**What the task asks**
Your output should be the lines below from the one holding "(78, 440) none" through the one holding "(323, 101) none", transcribed exactly, with no pictures.
** Opening Dataset content block **
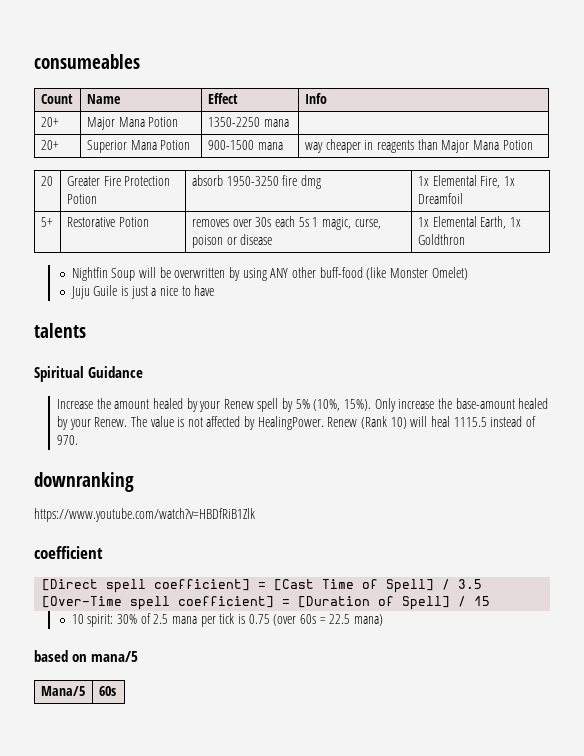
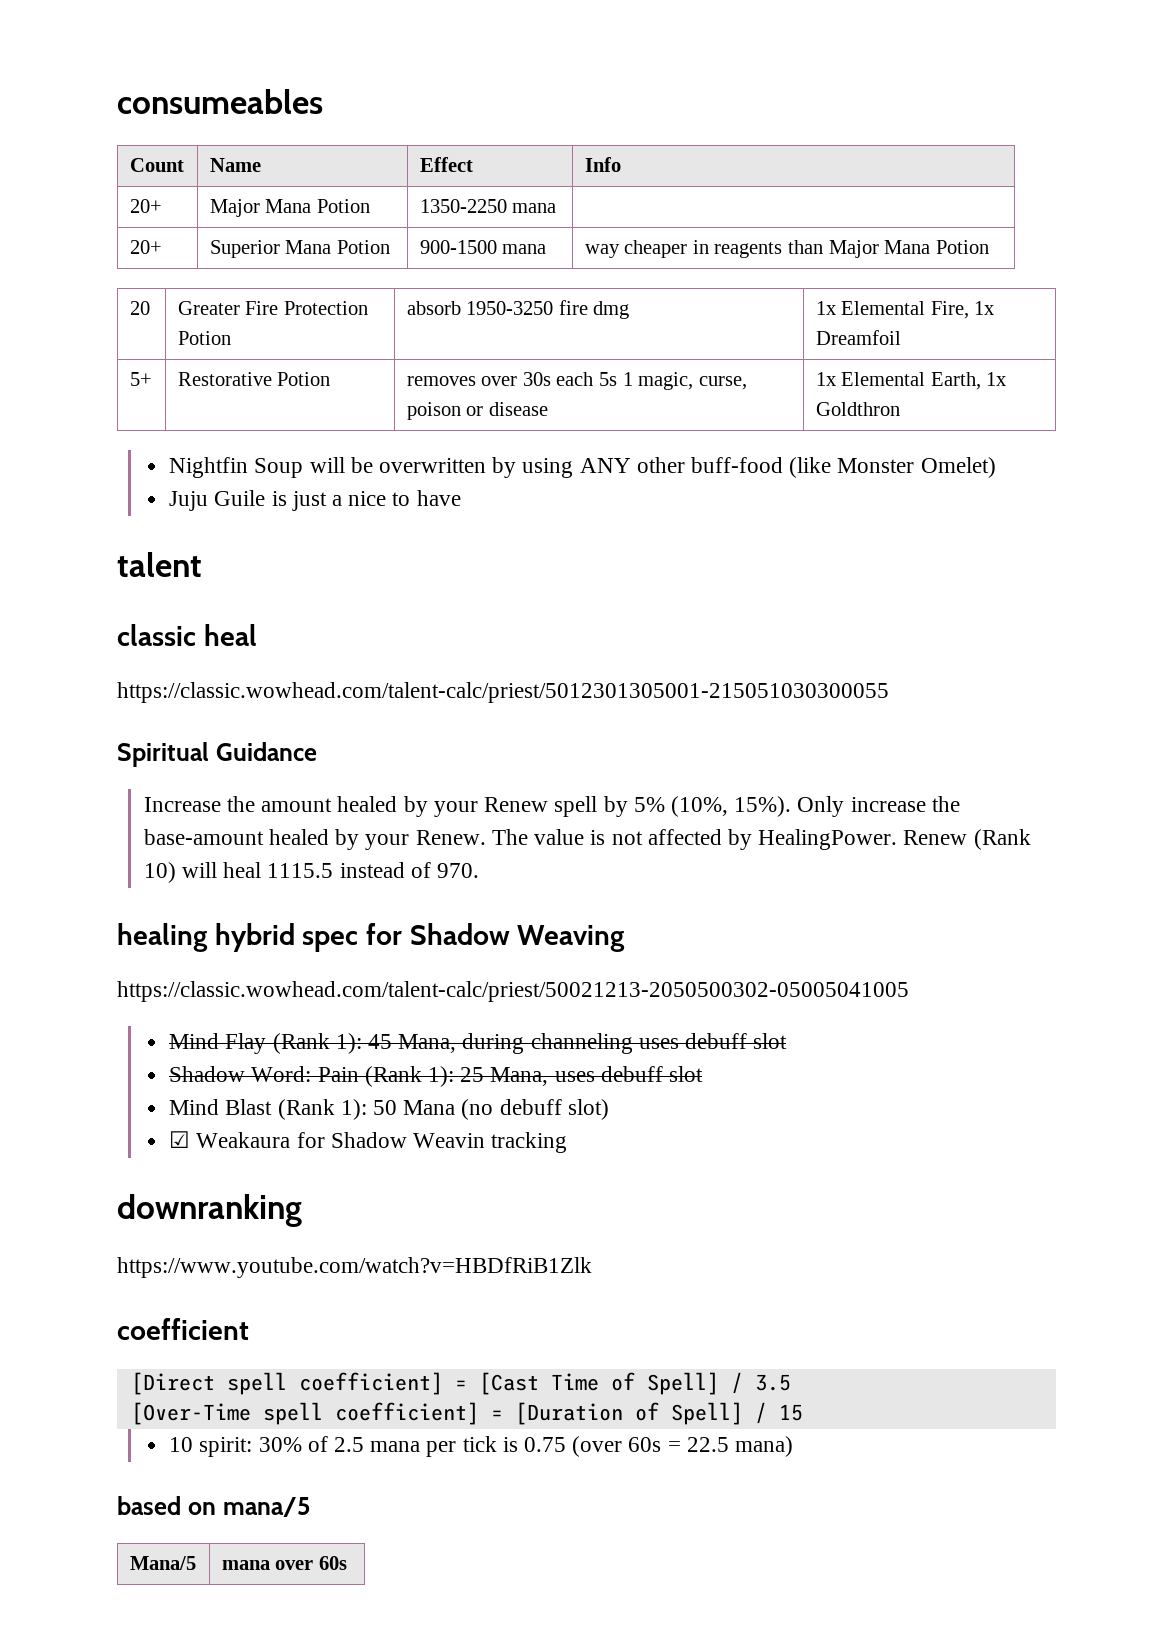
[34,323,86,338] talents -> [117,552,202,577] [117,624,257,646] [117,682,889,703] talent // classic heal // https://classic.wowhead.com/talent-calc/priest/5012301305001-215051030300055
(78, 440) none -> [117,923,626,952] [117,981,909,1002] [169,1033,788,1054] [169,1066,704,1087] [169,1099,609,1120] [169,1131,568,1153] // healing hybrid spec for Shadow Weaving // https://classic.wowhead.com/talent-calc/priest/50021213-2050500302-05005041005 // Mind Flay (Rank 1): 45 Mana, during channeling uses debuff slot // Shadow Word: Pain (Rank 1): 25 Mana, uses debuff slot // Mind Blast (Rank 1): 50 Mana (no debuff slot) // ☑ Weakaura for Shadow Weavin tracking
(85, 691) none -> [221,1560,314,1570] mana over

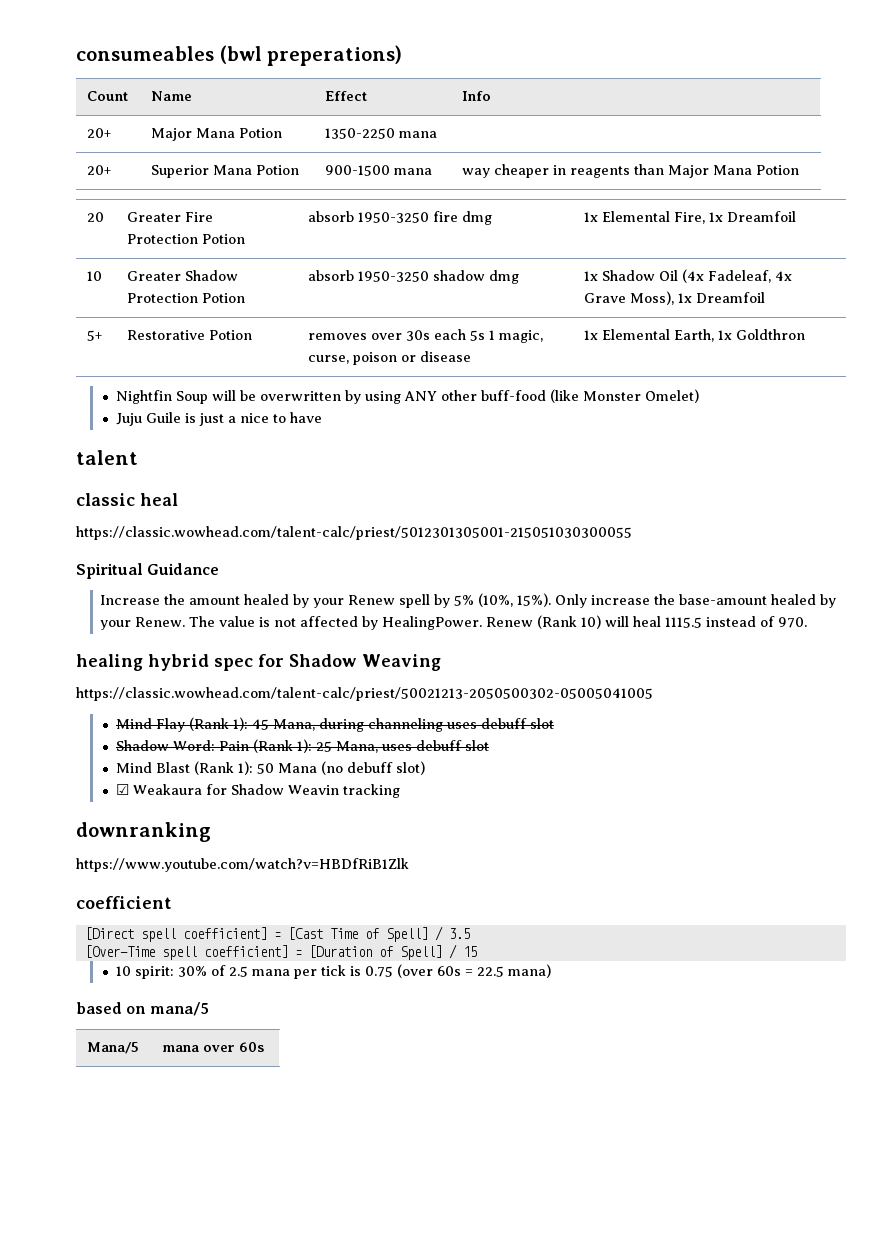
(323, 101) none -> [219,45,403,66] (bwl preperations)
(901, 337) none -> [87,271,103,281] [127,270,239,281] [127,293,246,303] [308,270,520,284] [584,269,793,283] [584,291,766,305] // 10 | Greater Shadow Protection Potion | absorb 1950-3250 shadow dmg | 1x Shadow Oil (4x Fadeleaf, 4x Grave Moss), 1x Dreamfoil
** Closing Dataset content block **
**Task answer**
(78, 440) none -> [117,923,626,952] [117,981,909,1002] [169,1033,788,1054] [169,1066,704,1087] [169,1099,609,1120] [169,1131,568,1153] // healing hybrid spec for Shadow Weaving // https://classic.wowhead.com/talent-calc/priest/50021213-2050500302-05005041005 // Mind Flay (Rank 1): 45 Mana, during channeling uses debuff slot // Shadow Word: Pain (Rank 1): 25 Mana, uses debuff slot // Mind Blast (Rank 1): 50 Mana (no debuff slot) // ☑ Weakaura for Shadow Weavin tracking
(85, 691) none -> [221,1560,314,1570] mana over

(323, 101) none -> [219,45,403,66] (bwl preperations)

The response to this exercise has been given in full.